Komentar Yusuf Ali ini sejalan dengan keterangan yang diberikan Muhammad Asad. Menurutnya, ayat 62 dalam al-Baqarah di atas diturunkan untuk menegaskan bahwa siapa pun dapat memeroleh ”keselamatan” (salvation), asalkan dia beriman kepada Allah, kepada Hari Kemudian dan berbuat baik, tanpa memandang apakah dia itu keturunan Nabi Ibrahim seperti Yahudi (dan kaum Quraisy di Makkah) atau bukan.
Kini, seolah kita lupa akan ajaran-ajaran mulia dari Kitab Suci itu. Kita juga lupa, atau mungkin tidak tahu dengan aopa yang pernah disampaikan oleh Imam Syafi’i: ”Pendapatku benar, tapi mungkin saja salah.
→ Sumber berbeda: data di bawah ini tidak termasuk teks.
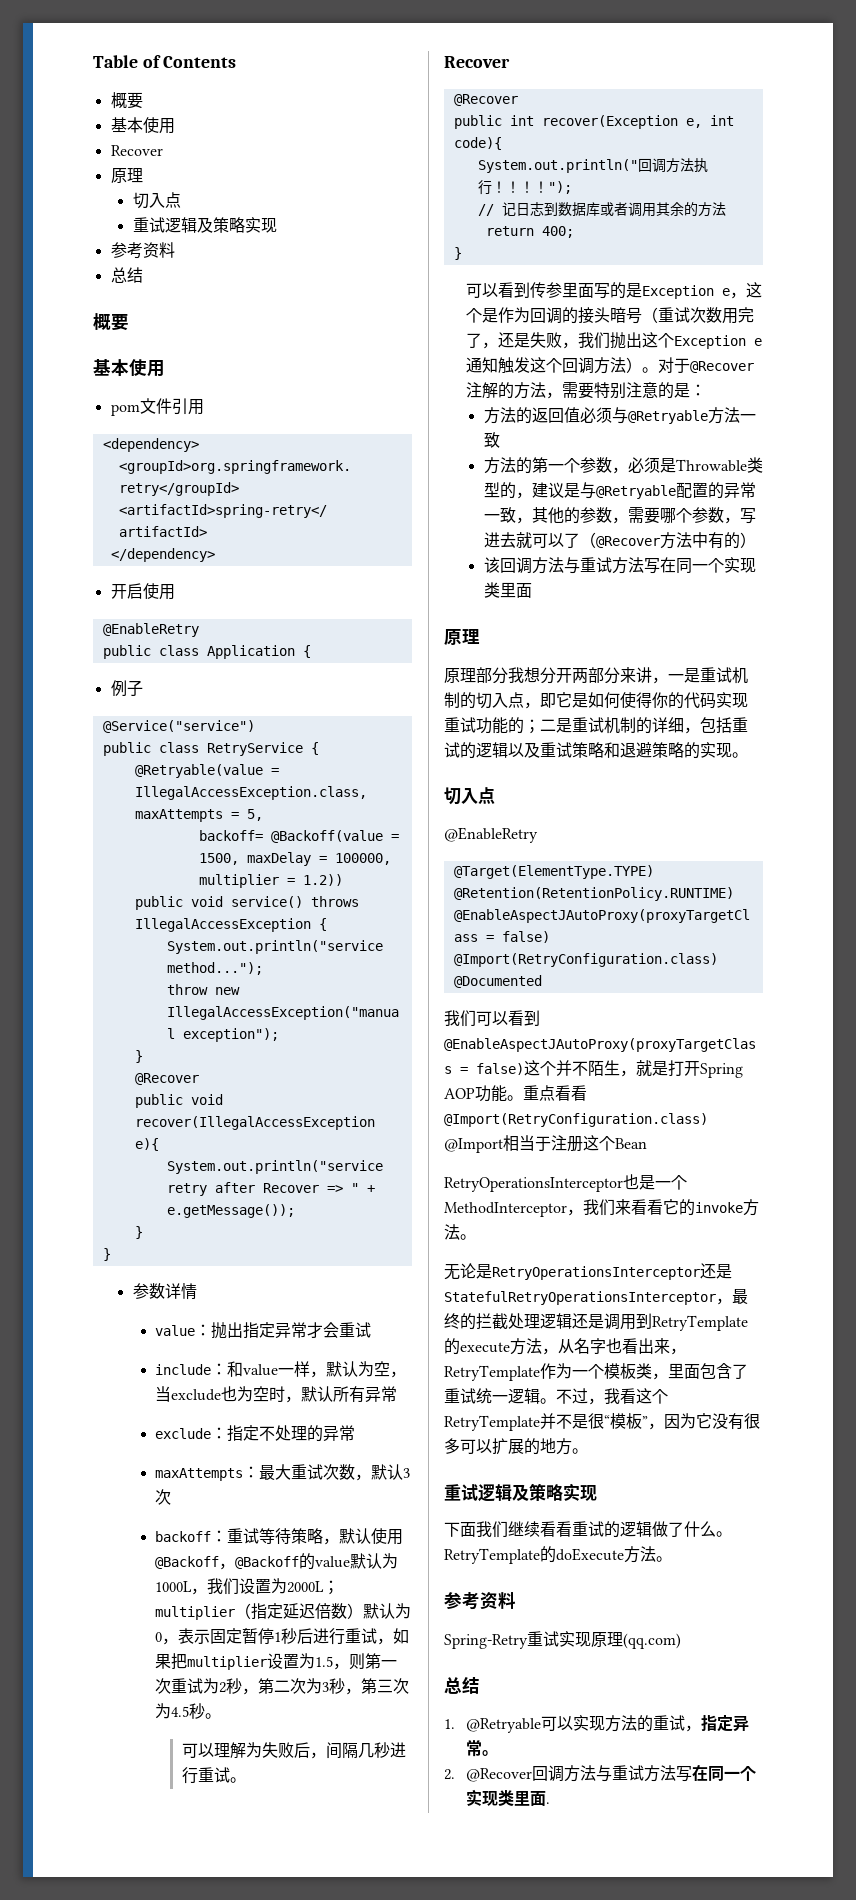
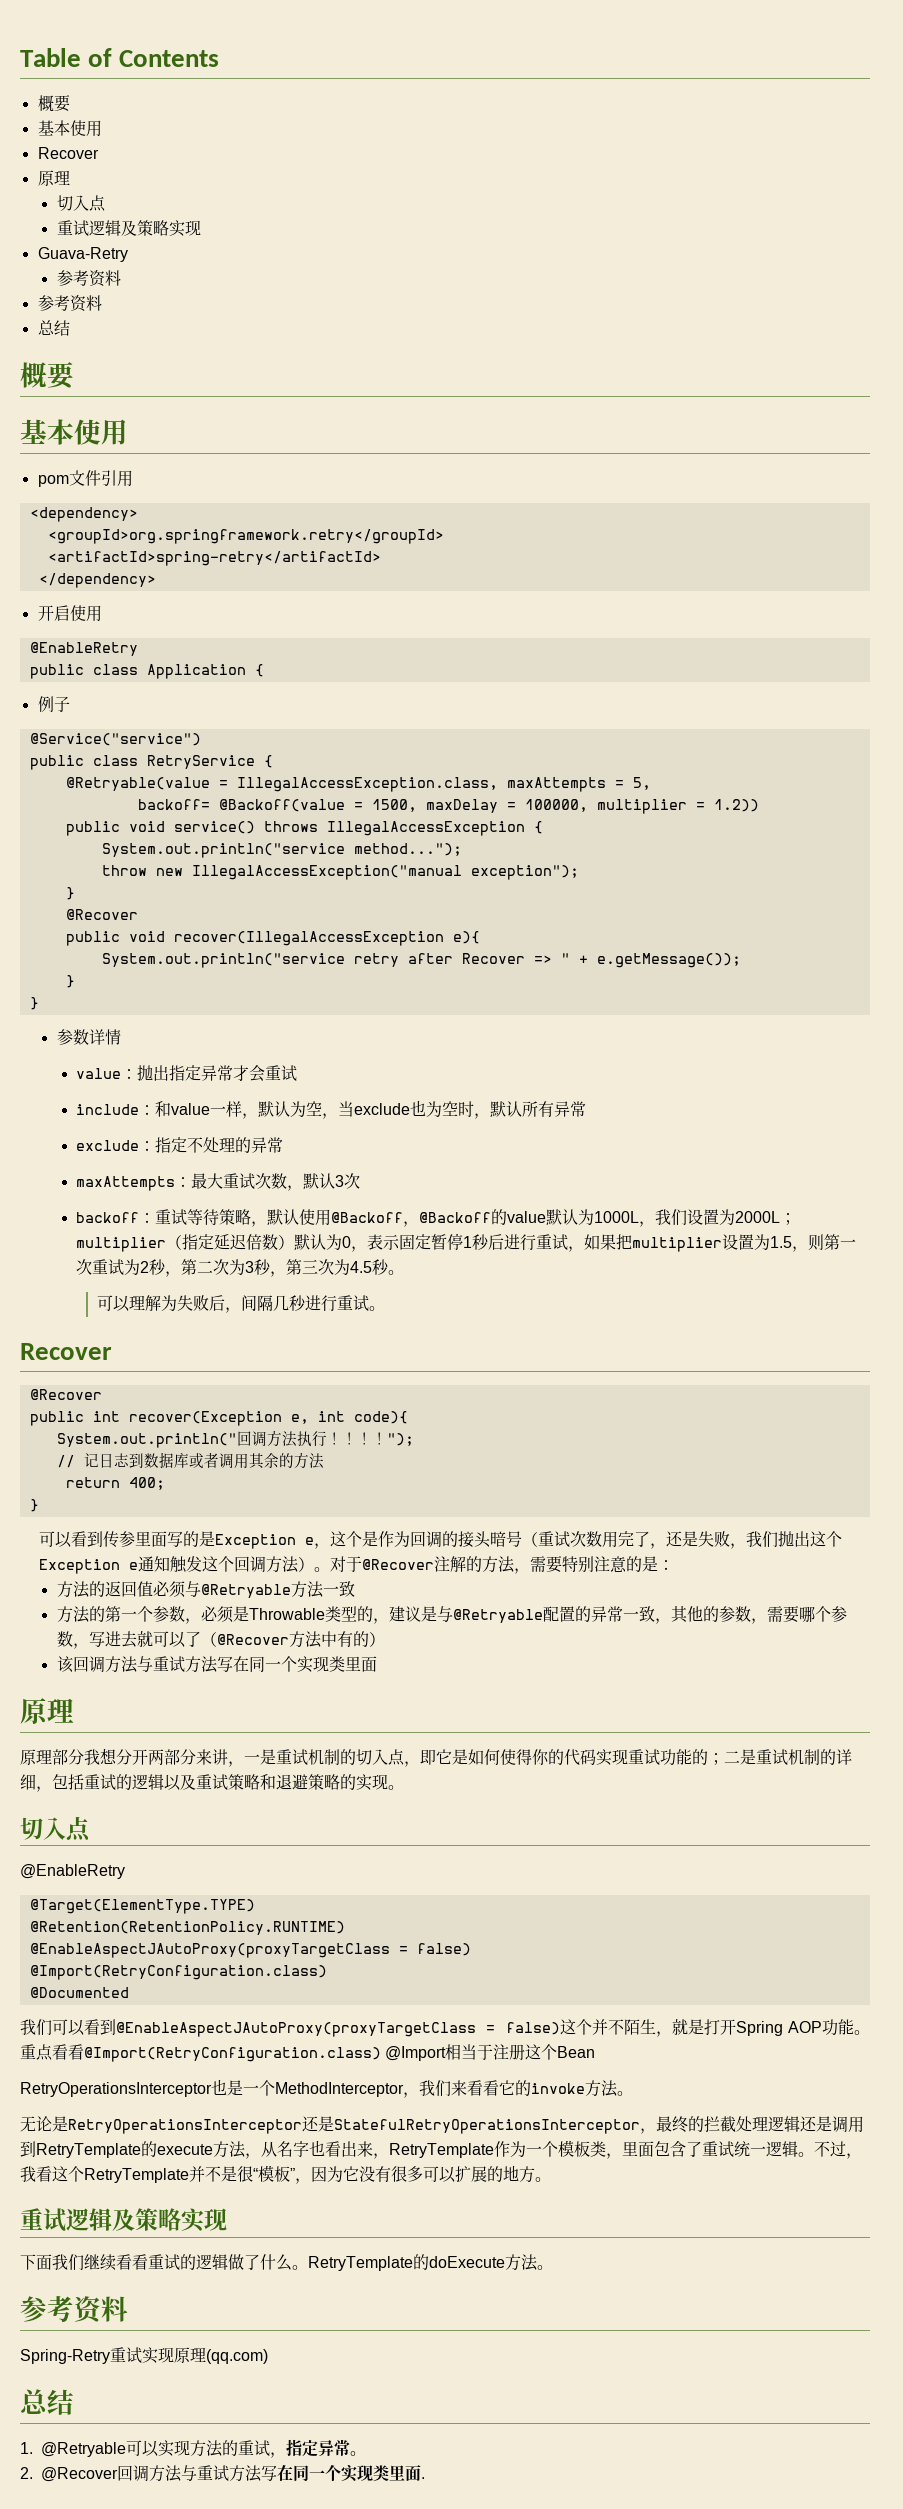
+ Guava-Retry
+ 参考资料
Sebaliknya, pendapat orang lain salah, tapi bisa saja benar”.
Karenanya, jika kita merasa merdeka dan ingin orang lain merasakan kemerdekaan itu, jangan tunda lagi untuk menerima kemejemukan di antara kita dan menghargainya sebagai bentuk rasa syukur atas karunia yang diberikan-Nya. Jangan biarkan orang lain yang berbeda dengan kita merasa terancam atas keberadaan kita, karena kita punya hak yang sama di bumi pertiwi ini. [ ] Ahmad Nurcholish
This Response for KAMPUNG PULO who people origin stay.
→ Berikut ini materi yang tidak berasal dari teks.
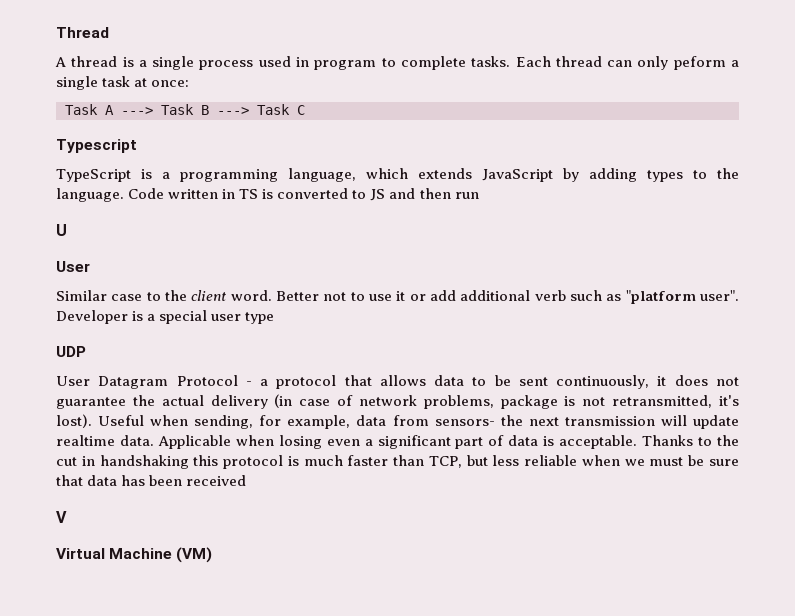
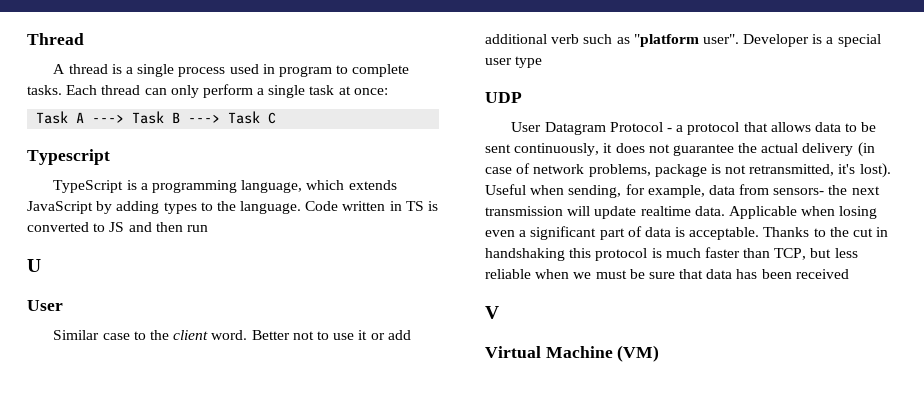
- Each thread can only peform a single task at once:
+ Each thread can only perform a single task at once:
Andai anda merasakan berada di kampung pulo
sejak umur 12 tahun. Pasti anda tidak bicara seperti itu.
Saya tidak tau apa agama anda, Tapi bagaimana perasaan Anda kalo Tmp Peribadatan Anda di Ludahi dan dikotori ? Rumah anda dipakai untuk berzinah ? Imam Anda disakiti ? Agama Anda di HINA ?
Terus terang biar BAJINGAN sekalipun pasti akan Marah, tapi tidak untuk Hewan.
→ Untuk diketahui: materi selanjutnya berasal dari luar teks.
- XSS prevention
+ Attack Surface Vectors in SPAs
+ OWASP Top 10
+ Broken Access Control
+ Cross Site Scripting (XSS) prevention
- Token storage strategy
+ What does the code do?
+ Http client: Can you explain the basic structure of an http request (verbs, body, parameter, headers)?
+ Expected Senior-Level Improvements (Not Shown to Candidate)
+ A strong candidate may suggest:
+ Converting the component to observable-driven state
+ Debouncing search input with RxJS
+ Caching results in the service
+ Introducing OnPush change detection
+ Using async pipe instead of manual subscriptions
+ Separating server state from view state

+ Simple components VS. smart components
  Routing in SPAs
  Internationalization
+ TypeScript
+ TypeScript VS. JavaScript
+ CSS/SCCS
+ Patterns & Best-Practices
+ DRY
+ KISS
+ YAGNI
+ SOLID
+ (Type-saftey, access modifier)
Kenapa semua cuma bicara HAK, tapi jarang bicara KEWAJIBAN.
Merdeka apa yang anda maksud ??
Tidak bolehkah orang yang dijajah untuk merdeka ??
Anda tau antara Merdeka atau menjajahan ??
Anda tau antara Membuat dengan Merampas ??
( Think these matter with lower Ego )
Hati-Hati dengan bicara anda. Ada pepatah yang berkata : ” Mulut mu Bukan Setan Tapi Hati Mu yang Setan”.
Thank you,
By: King Nothing on Agustus 28, 2008
at 6:50 am
Melihat tulisan bung nurcholish terlihat kegelisahan seorang nasionalis sejati dan sekaligus mewakili kegelisaan kaum tertindas baik oleh kebijakan negara maupun sekelompok manusia yang sedang menggiring NKRI kearah yang tidak sesuai dengan Pancasila sebagai dasar negara, sesuai dengan cita-cita para pendiri bangsa.
Merespon kritik (King Nothing) atas tulisan Nurcholish terlihat King Nothing mewakili sedikit teman yang gelisah da pasti selalu gelisah dalam melihat kenyataan Indonesia. mungkin karena belum merdeka secara individu maka demikian yang terlihat.
namun dapat dipastikan kesimpulan akhir sdr Nucholish benar adanya: saya memahami bahwa kemajemukan adalah kemerdekaan Sang Pemberi (tentu milik Tuhan) dan hal ini tidak mungkin disadari atau diterima oleh (king Nothing) siapapun yang tidak mendasari pemahaman bahwa Kemajemukan adalah anugerah dan dasar kemerdekaan umat manusia.